The Scania fully electric truck – offered with L- and P-series cabs – is equipped with a 165–300 kWh battery pack for the 230 kW electric motor, equal to approximately 310 hp. Customers can select either five or nine batteries, the latter for a range of up to 250 km on a single charge.

Scania’s plug-in hybrid truck, will also be available for L- and P-series cabs, providing opportunities to travel longer distances in a combustion engine mode and subsequently drive up to 60 km in a fully electric mode when required.

The company says that when combined with renewable fuel, operators can significantly reduce their climate impact.

“Both these technologies build upon the Scania’s modular system with components tried-and-tested throughout Scania’s truck range, well-known for their durability and reliability,” the Scania statement said.

“Although electrified vehicles in certain aspects represent a new technology, we’ve taken all possible steps to ensure that we apply the same unwavering uptime criteria as for our other trucks,” says Scania’s director of New Technologies, Anders Lampinen.

“Scania signifies premium quality and needless to say that characterises our electrified trucks as well,” Lampinen added.

In addition to general cargo and temperature-controlled transports, e-trucks can be gainfully deployed with bodywork as hooklifts, tippers, concrete mixers and refuse collectors as well as for fire and rescue services.

“We are convinced that progressive customers will be eager to lead the way into electrification by taking initial steps to future-proof their fleets,” said Lampinen.

“In major transport companies with large fleets, implementation gives them an early opportunity to gain experience in this area. Meanwhile, we know that large transport buyers are interested in reducing their carbon footprints,” he added.

Scania says that both the plug-in and fully electric truck will be essential for operating in the growing number of urban areas around the world with low-emission city centre zones.

“They also provide opportunities for increased vehicle utilisation, with silent deliveries, transport services can be extended well into the night and early mornings, avoiding traffic congestion and parking difficulties,” the Scania statement pointed out.

“Studies show that off-peak deliveries can be more than 30 per cent quicker than on equivalent daytime transport routes thanks to simpler parking at delivery points, less queuing, higher speeds and more frequently green lights at intersections,” thee statement added.

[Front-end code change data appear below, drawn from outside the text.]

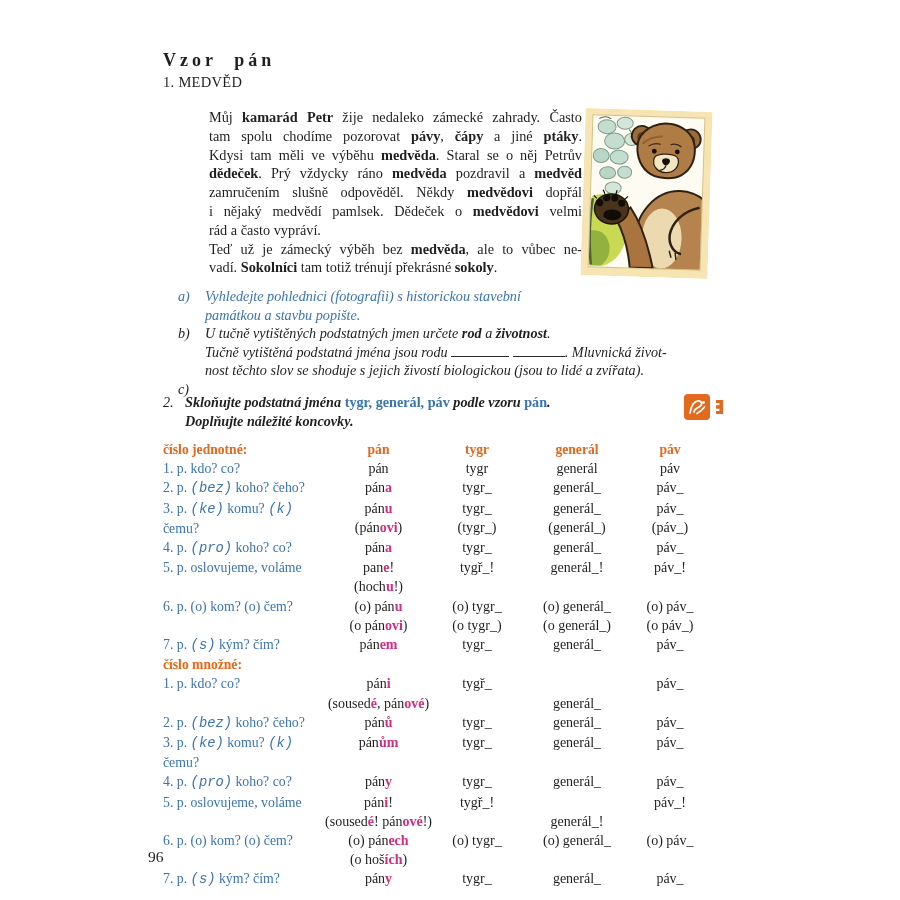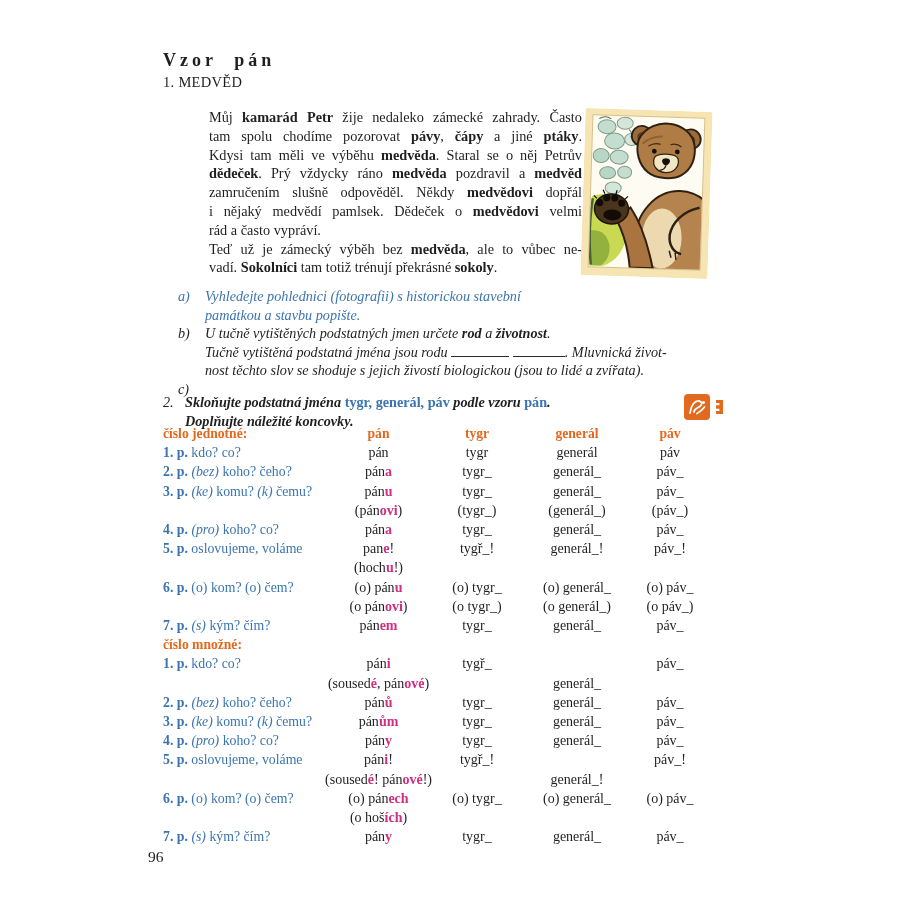"číslo jednotné:" #decl-table { top: 424px -> 440px }
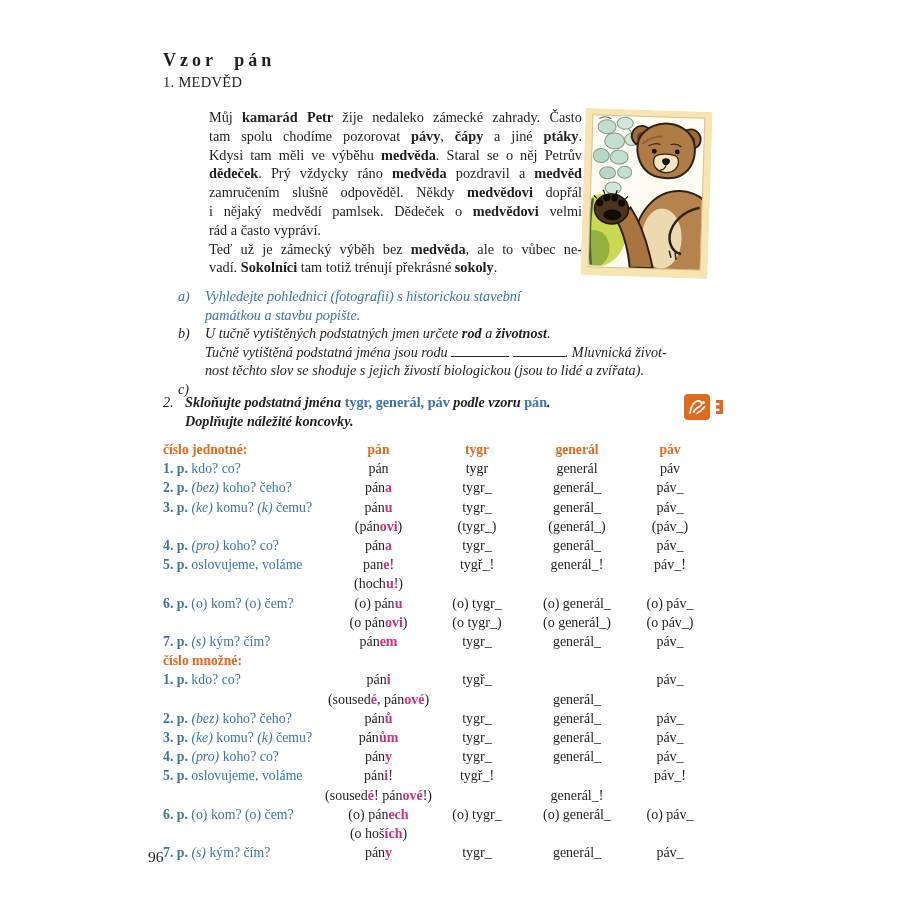"1. p." .tlabel .st-bb { font-weight: bold -> normal }
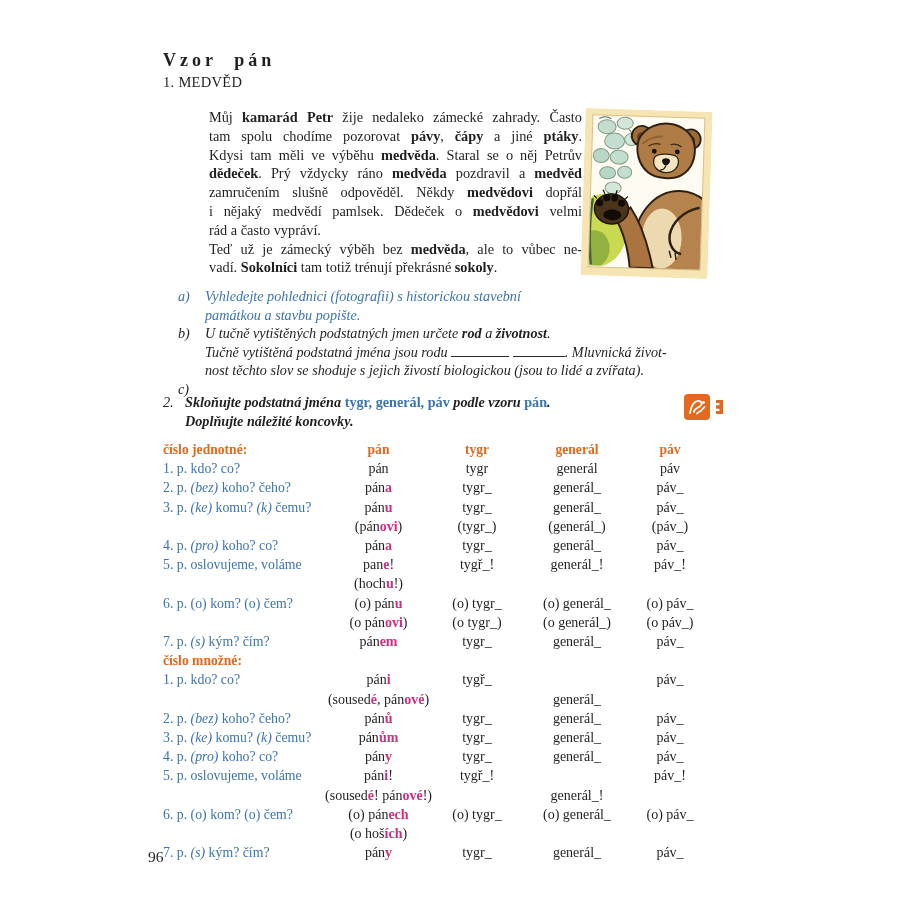"(bez)" .st-bi { font-family: none -> Liberation Mono, monospace }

The fully electric truck comes with an option for five batteries for a total of 165 kWh or nine batteries for 300 kWh installed capacity. With the combustion engine removed, one battery is placed in the former engine tunnel with the remaining four or eight batteries placed along the chassis side.

The batteries can be charged by 130 kW DC using a Combined Charging System (CCS) connector. The charging time is less than 55 minutes for the five-battery option and less than 100 minutes for the nine-battery option. Meanwhile, the batteries are continuously charged in motion through regenerative braking energy.

As the plug-in hybrid truck also has a combustion engine ‘range extender’ unit, the available space for batteries is reduced.

It is equipped with three batteries for an installed capacity of 90 kWh for the 115 kW electric motor. The charging time from nil to 80 per cent is approximately 35 minutes and in addition to charging via regenerative braking energy, battery power can be topped up during loading and unloading Scania claims.

The electric powertrain is combined with a 280–360 hp combustion engine. The range in electric mode alone is 60 km.

“With the silent mode of both trucks and the remarkable acceleration of the the fully electric truck of 2200 Nm torque, they offer a very different and exciting driving experience,” the statement claims.

“We know that there are plenty of young and experienced drivers that will be attracted not only by tangibly contributing to sustainable transports but also by the opportunity to be among the first on the road with these trucks of the future.”